INPUT DATA:
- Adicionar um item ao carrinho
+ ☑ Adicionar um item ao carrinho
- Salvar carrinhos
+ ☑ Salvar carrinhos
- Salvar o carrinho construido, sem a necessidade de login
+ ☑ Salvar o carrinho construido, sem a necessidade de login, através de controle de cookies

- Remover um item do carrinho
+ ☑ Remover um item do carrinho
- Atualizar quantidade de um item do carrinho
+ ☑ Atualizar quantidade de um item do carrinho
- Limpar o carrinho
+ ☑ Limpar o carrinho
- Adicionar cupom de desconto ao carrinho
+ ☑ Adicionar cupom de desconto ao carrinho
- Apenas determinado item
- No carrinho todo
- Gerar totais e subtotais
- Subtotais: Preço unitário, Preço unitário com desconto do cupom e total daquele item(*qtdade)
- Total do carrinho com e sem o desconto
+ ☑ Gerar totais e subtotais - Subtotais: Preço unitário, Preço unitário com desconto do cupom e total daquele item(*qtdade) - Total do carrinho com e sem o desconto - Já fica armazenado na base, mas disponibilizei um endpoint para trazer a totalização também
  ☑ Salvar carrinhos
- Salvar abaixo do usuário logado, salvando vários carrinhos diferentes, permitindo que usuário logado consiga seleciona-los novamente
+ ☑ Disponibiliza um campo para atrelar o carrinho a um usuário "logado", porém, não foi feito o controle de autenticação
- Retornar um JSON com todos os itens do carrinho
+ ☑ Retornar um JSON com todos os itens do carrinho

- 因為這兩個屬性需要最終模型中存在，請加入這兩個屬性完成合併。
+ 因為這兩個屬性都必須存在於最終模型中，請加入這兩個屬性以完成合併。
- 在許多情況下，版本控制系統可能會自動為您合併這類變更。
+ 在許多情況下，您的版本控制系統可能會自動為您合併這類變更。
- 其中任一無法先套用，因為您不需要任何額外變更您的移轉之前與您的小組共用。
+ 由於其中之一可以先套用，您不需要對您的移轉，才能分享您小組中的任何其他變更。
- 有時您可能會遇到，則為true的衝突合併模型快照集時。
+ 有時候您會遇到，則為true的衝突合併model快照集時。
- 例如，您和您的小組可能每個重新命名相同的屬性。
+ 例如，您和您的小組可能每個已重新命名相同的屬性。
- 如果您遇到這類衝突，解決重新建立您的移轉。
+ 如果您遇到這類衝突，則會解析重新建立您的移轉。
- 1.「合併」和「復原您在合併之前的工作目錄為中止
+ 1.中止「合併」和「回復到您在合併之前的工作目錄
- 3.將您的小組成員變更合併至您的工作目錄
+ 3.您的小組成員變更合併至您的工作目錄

PROBLEM: Copying word for word, give each line of the data above from the first one through the line containing "- Atualizar quantidade de um item do carrinho", and nothing else.

RESPONSE FOR THIS EXERCISE:
- Adicionar um item ao carrinho
+ ☑ Adicionar um item ao carrinho
- Salvar carrinhos
+ ☑ Salvar carrinhos
- Salvar o carrinho construido, sem a necessidade de login
+ ☑ Salvar o carrinho construido, sem a necessidade de login, através de controle de cookies

- Remover um item do carrinho
+ ☑ Remover um item do carrinho
- Atualizar quantidade de um item do carrinho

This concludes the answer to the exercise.